_MATERIAL PROVIDED_.

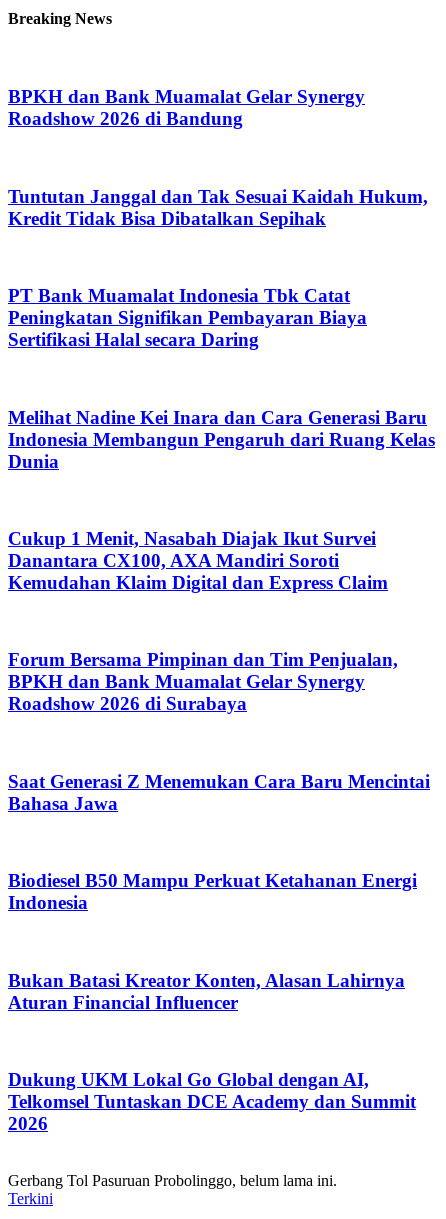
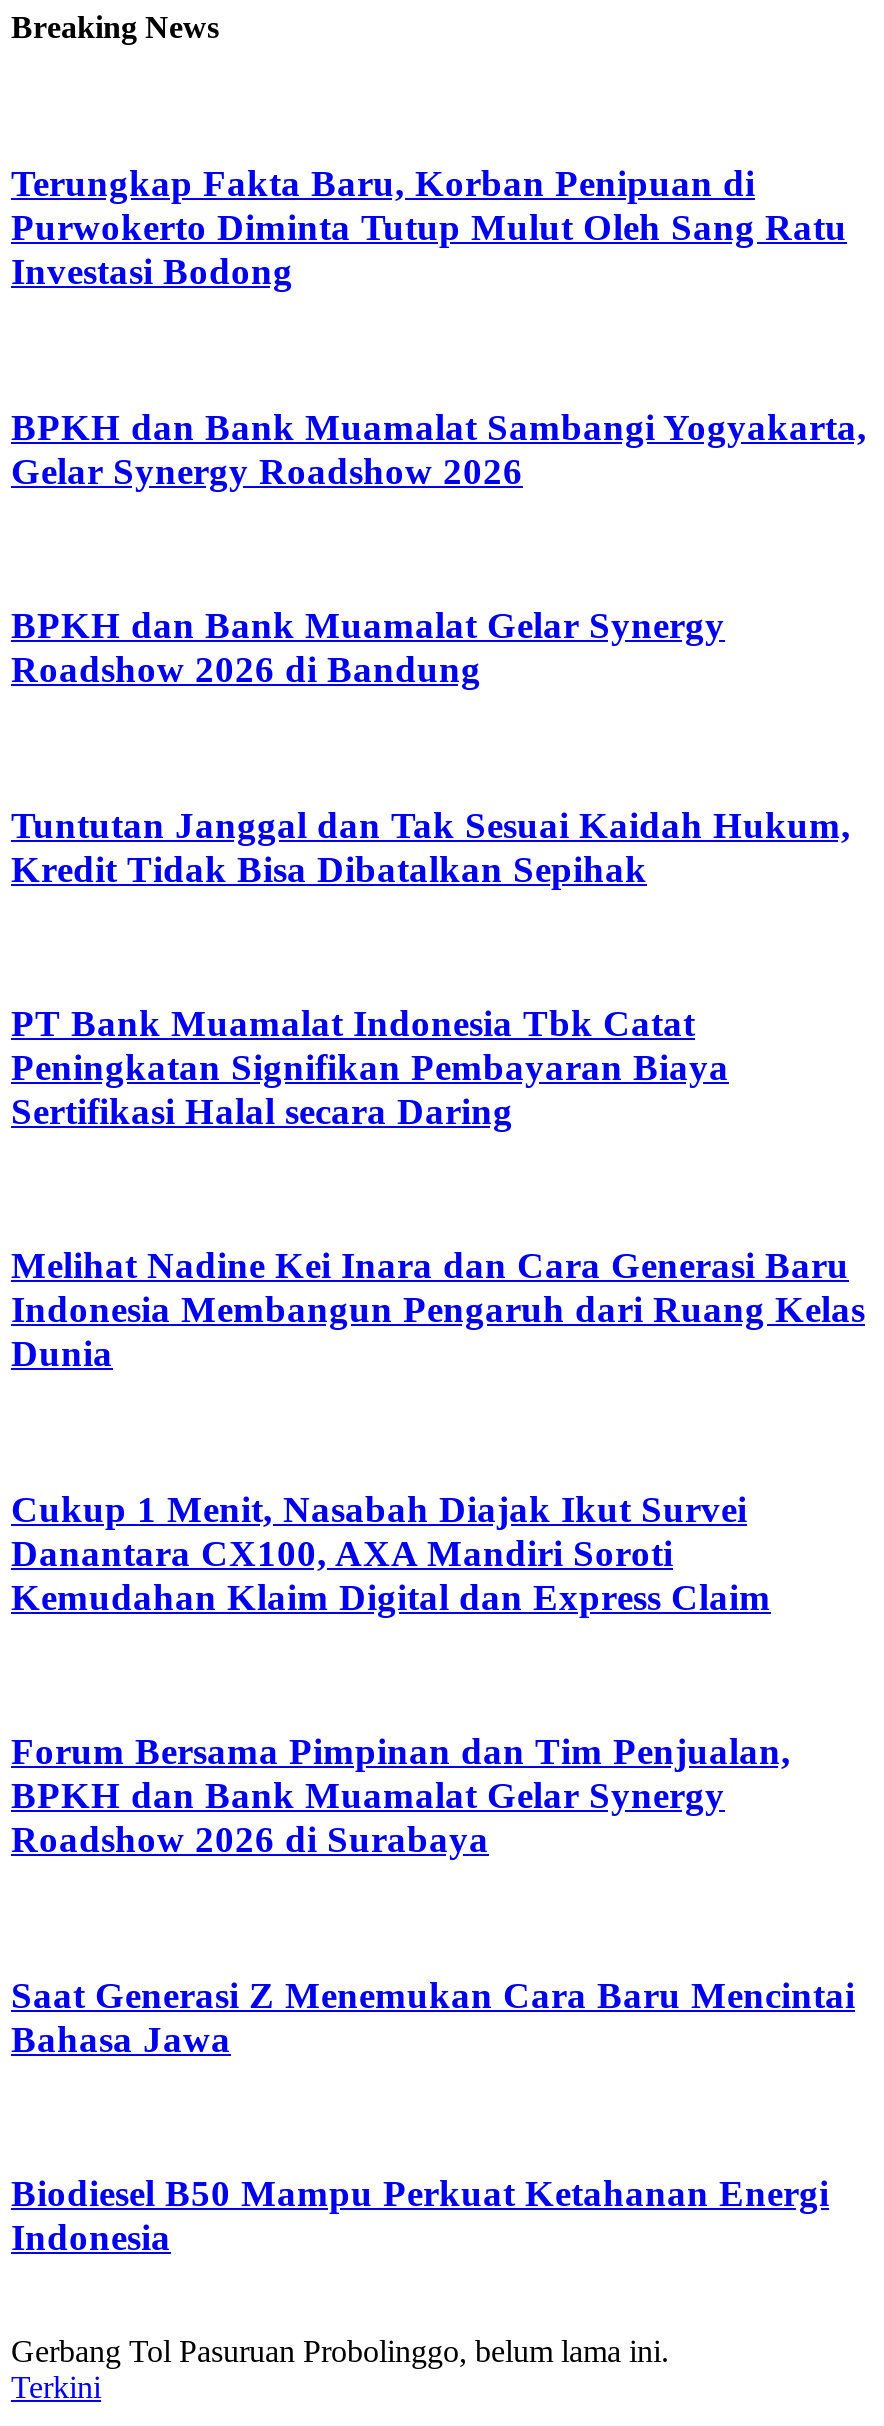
none -> [11,162,847,292] Terungkap Fakta Baru, Korban Penipuan di | Purwokerto Diminta Tutup Mulut Oleh Sang Ratu | Investasi Bodong
none -> [11,405,867,491] BPKH dan Bank Muamalat Sambangi Yogyakarta, | Gelar Synergy Roadshow 2026
moved [8,86,435,913] -> [11,604,865,2258]: BPKH dan Bank Muamalat Gelar Synergy | Roadshow 2026 di Bandung | Tuntutan Janggal dan Tak Sesuai Kaidah Hukum, | ... | Biodiesel B50 Mampu Perkuat Ketahanan Energi | Indonesia
[8,970,405,1013] Bukan Batasi Kreator Konten, Alasan Lahirnya | Aturan Financial Influencer -> none
[8,1069,416,1134] Dukung UKM Lokal Go Global dengan AI, | Telkomsel Tuntaskan DCE Academy dan Summit | 2026 -> none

_INSTRUCTIONS TO FOLLOW_. Your answer must consist of every line in the listing that contains "BPKH".

_SOLUTION TO THIS PROBLEM_.
none -> [11,405,867,491] BPKH dan Bank Muamalat Sambangi Yogyakarta, | Gelar Synergy Roadshow 2026
moved [8,86,435,913] -> [11,604,865,2258]: BPKH dan Bank Muamalat Gelar Synergy | Roadshow 2026 di Bandung | Tuntutan Janggal dan Tak Sesuai Kaidah Hukum, | ... | Biodiesel B50 Mampu Perkuat Ketahanan Energi | Indonesia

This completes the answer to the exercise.